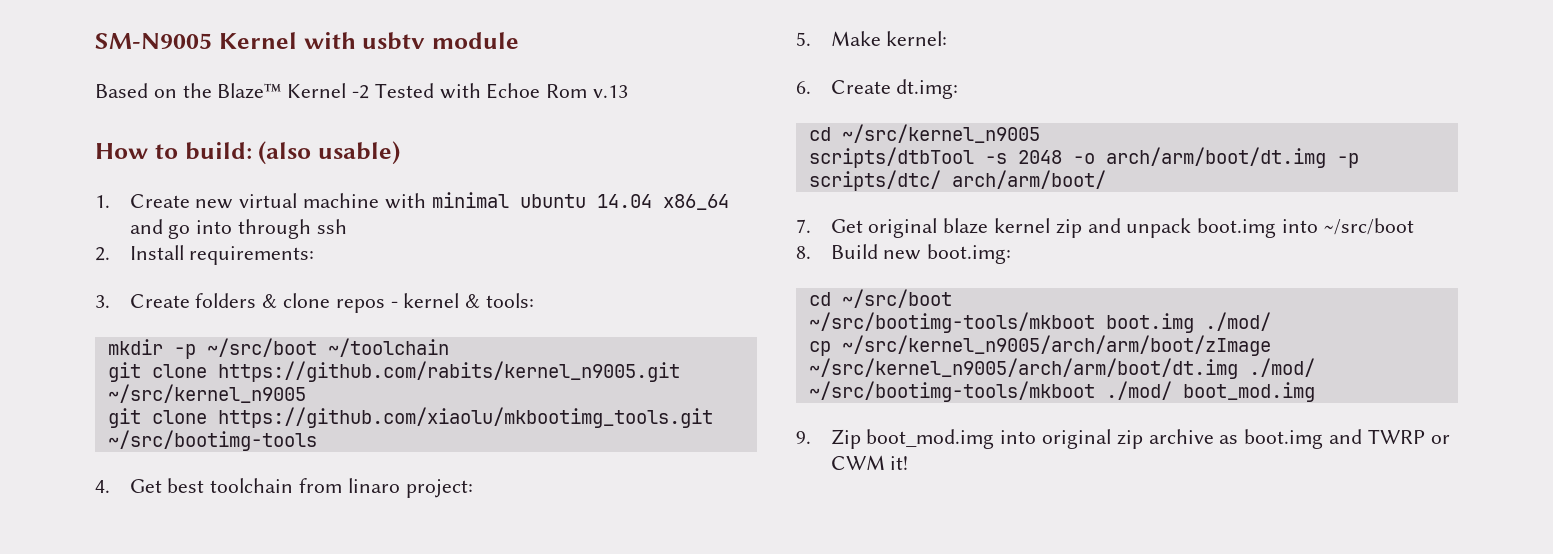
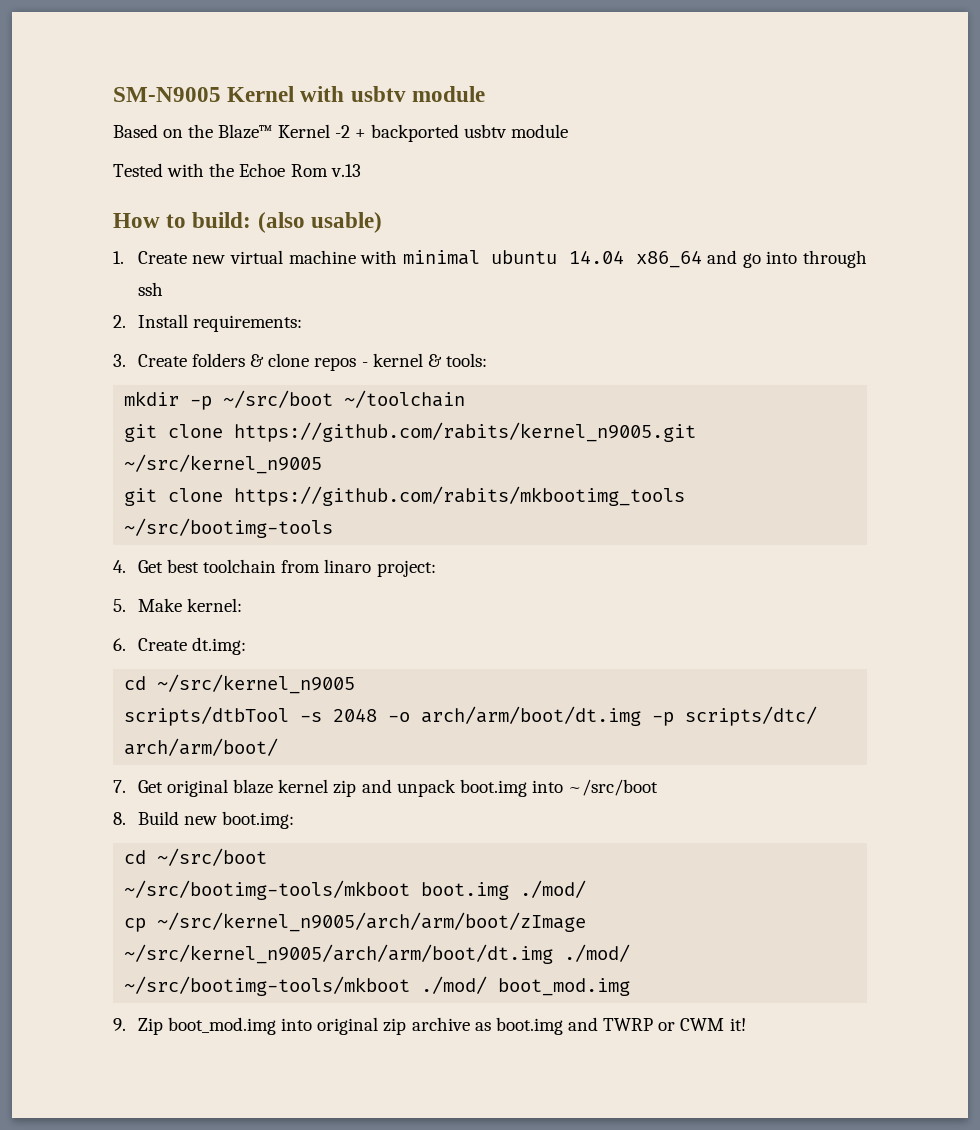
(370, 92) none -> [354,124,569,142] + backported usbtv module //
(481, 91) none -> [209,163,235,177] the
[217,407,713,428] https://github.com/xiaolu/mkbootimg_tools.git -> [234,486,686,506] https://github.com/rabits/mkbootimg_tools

--

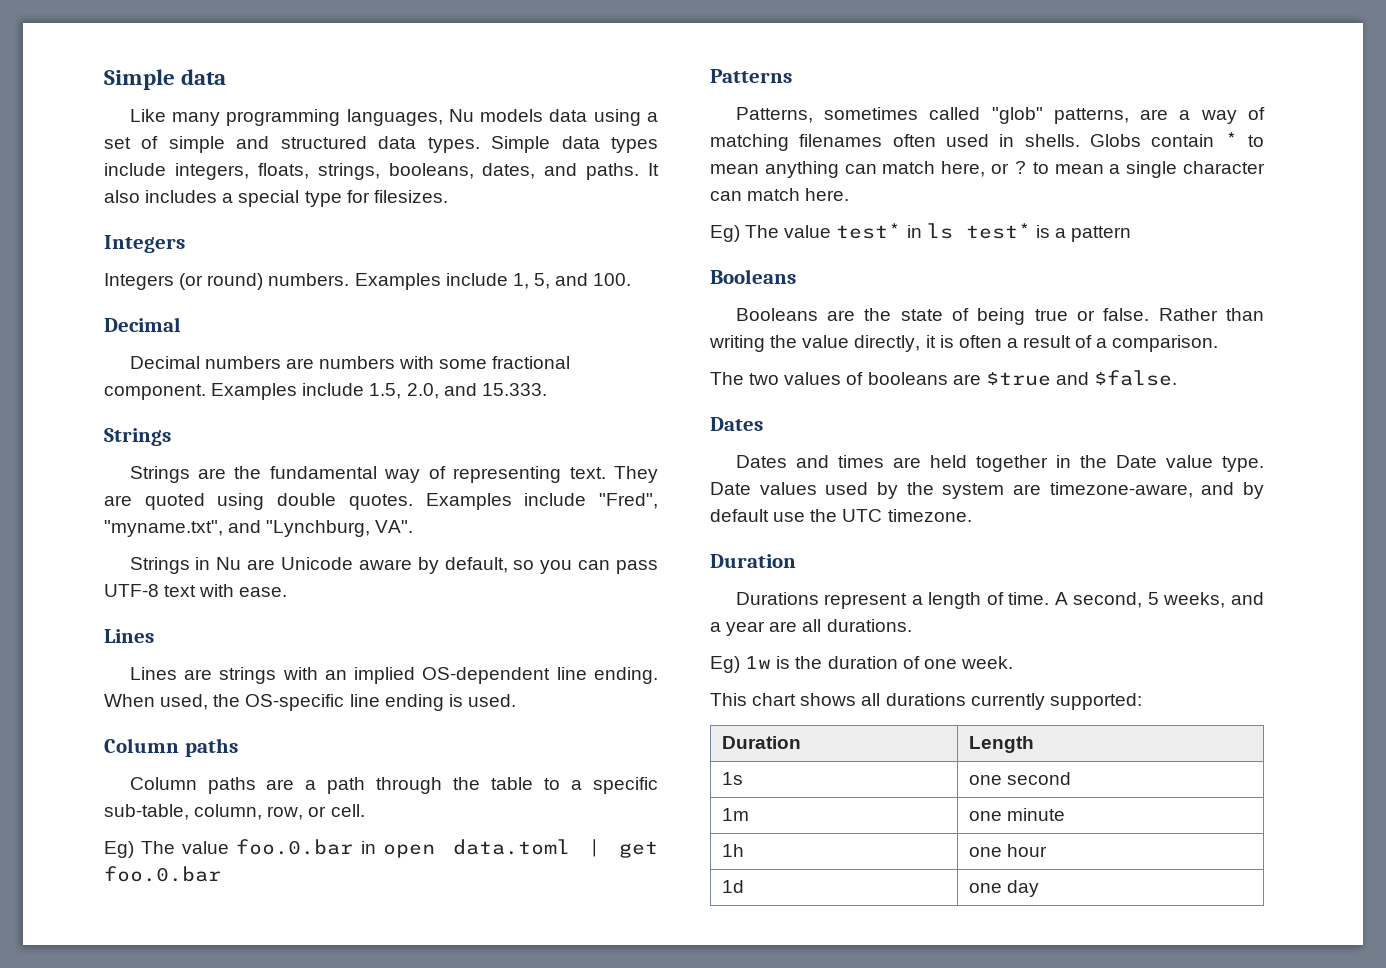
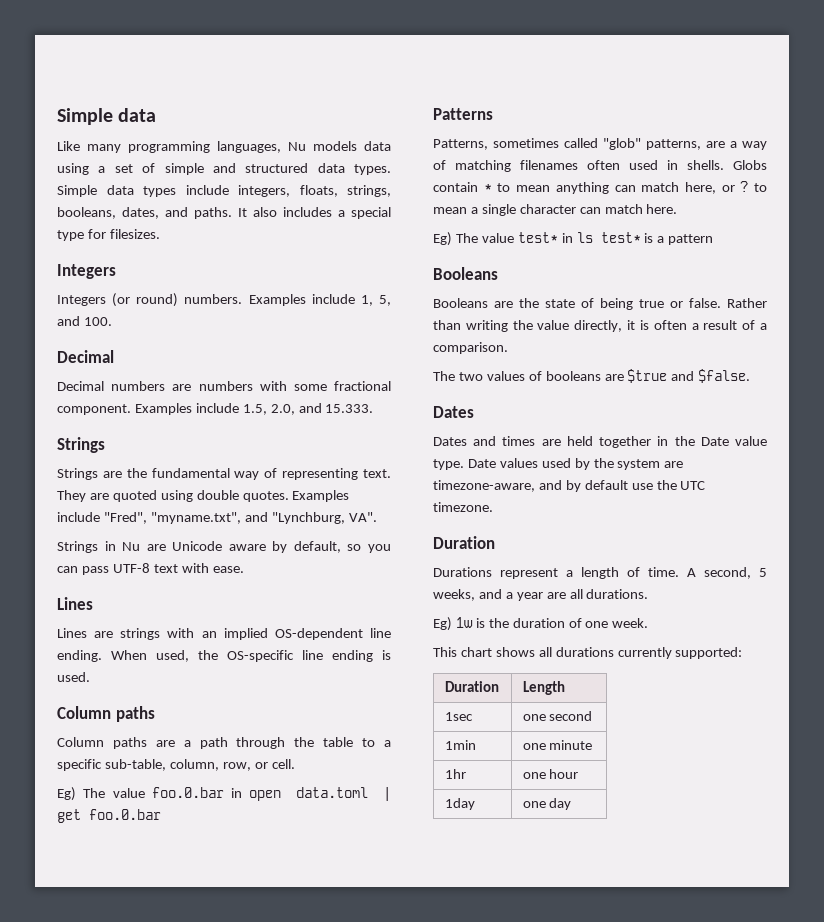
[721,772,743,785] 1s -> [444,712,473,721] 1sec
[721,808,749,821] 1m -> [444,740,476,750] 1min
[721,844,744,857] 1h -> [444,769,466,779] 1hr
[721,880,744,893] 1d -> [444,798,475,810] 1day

WORK REQUIRED:
Copy out the lines above exactly, beginning at the one that contains "(481, 91) none -> [209,163,235,177] the" and ending at the one that contains "-> [234,486,686,506] https://github.com/rabits/mkbootimg_tools".

RESPONSE AREA:
(481, 91) none -> [209,163,235,177] the
[217,407,713,428] https://github.com/xiaolu/mkbootimg_tools.git -> [234,486,686,506] https://github.com/rabits/mkbootimg_tools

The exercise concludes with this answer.